REQUIREMENT: Scan the data below. Pull out each line where "width" occurs.

INFORMATION SUPPLIED:
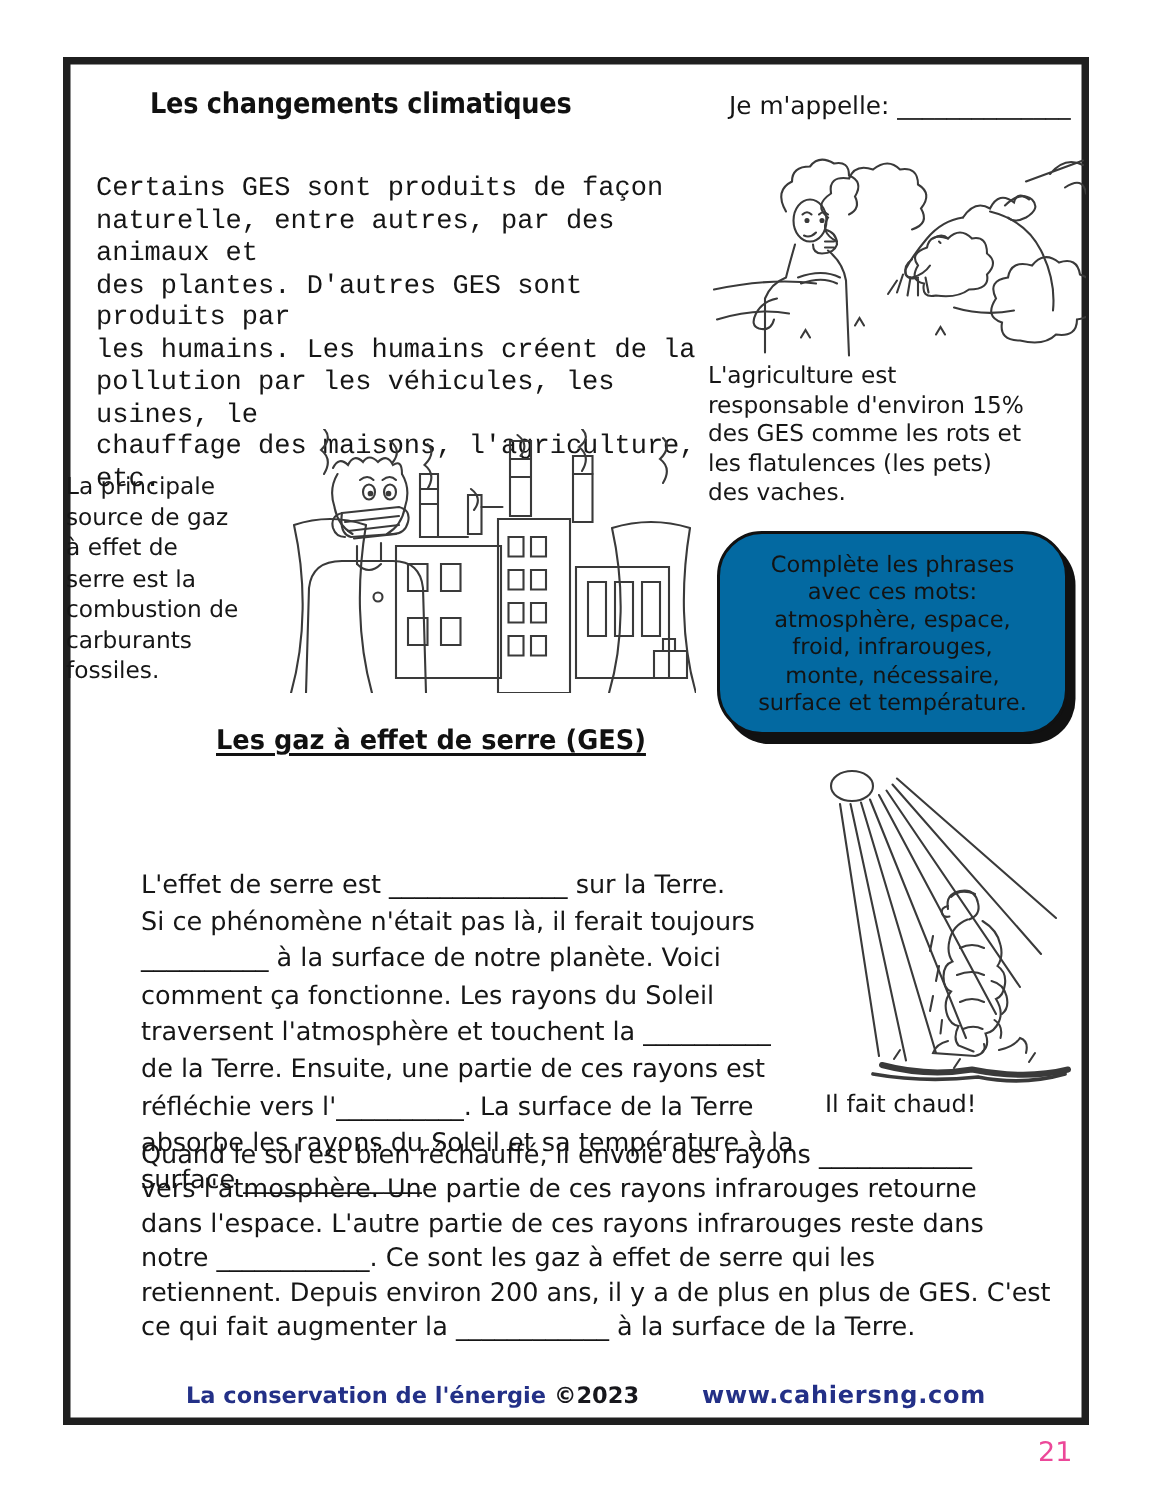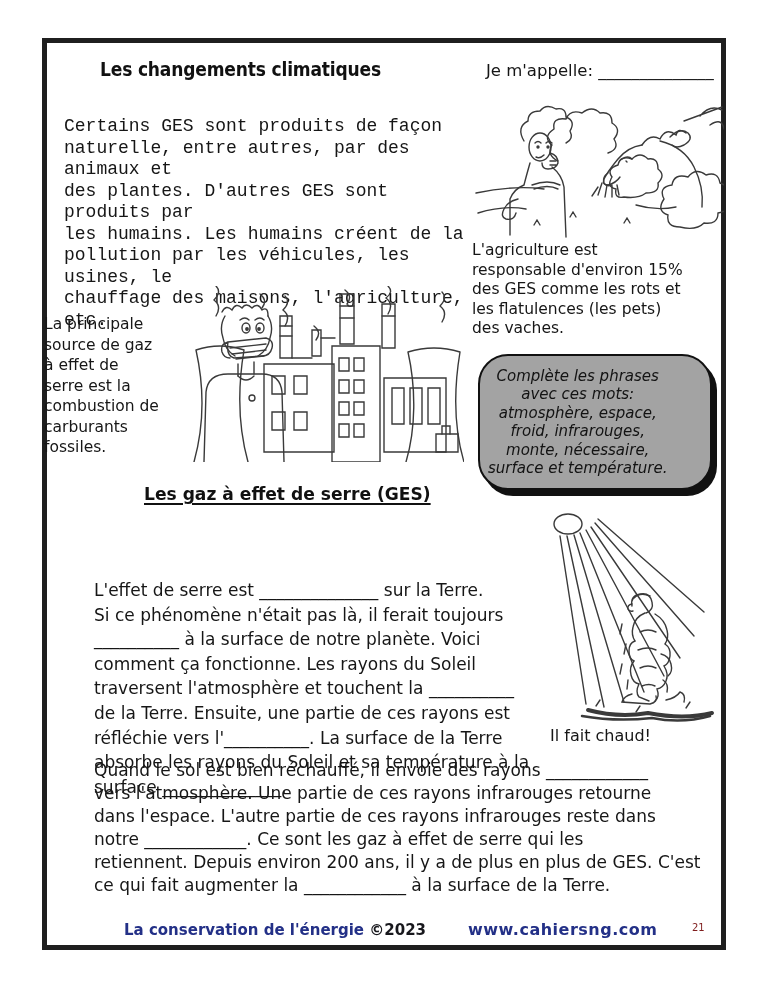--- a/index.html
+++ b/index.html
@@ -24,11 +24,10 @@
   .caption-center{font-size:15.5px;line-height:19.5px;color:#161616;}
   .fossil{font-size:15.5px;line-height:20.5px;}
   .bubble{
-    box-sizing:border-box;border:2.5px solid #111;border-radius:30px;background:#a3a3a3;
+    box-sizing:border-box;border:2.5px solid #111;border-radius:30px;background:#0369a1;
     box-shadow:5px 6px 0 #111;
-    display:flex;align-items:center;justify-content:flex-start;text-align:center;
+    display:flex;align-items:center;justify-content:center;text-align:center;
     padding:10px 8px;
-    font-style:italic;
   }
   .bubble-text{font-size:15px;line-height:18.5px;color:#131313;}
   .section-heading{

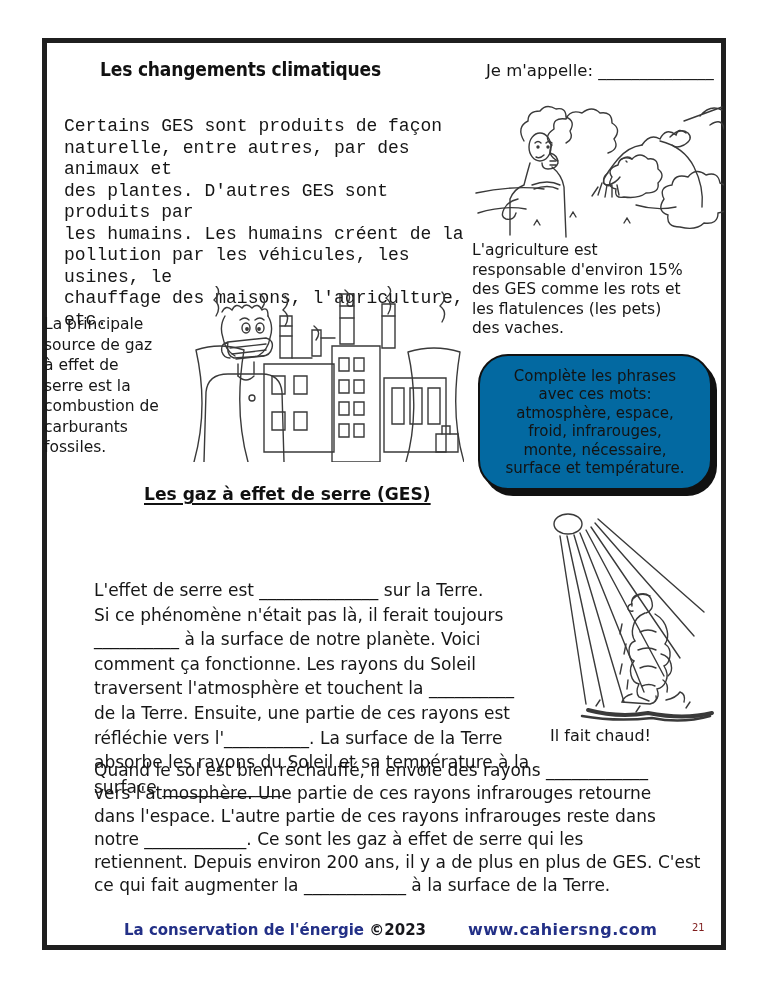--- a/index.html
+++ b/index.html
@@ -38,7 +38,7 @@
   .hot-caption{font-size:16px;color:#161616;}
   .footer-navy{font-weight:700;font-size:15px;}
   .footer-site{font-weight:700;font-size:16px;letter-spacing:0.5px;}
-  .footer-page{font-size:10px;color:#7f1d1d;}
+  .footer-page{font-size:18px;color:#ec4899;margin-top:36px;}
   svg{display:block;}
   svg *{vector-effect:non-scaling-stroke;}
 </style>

==

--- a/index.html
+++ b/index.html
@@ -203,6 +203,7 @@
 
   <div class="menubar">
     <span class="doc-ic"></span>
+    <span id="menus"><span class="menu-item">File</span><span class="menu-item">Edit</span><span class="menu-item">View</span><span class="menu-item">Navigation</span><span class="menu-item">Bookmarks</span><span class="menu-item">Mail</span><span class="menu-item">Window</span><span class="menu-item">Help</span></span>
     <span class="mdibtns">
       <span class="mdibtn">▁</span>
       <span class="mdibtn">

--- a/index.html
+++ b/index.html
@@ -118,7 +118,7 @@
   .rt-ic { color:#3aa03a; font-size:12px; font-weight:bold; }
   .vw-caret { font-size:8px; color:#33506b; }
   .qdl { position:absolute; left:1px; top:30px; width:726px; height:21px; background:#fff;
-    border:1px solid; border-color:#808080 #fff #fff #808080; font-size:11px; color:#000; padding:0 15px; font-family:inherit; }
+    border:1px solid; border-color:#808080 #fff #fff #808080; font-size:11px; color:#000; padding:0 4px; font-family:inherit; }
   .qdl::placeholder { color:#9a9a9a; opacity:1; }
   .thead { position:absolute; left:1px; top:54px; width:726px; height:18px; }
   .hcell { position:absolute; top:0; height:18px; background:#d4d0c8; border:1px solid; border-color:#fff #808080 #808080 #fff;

SOLUTION FOR THIS PROBLEM:
   .qdl { position:absolute; left:1px; top:30px; width:726px; height:21px; background:#fff;
   .thead { position:absolute; left:1px; top:54px; width:726px; height:18px; }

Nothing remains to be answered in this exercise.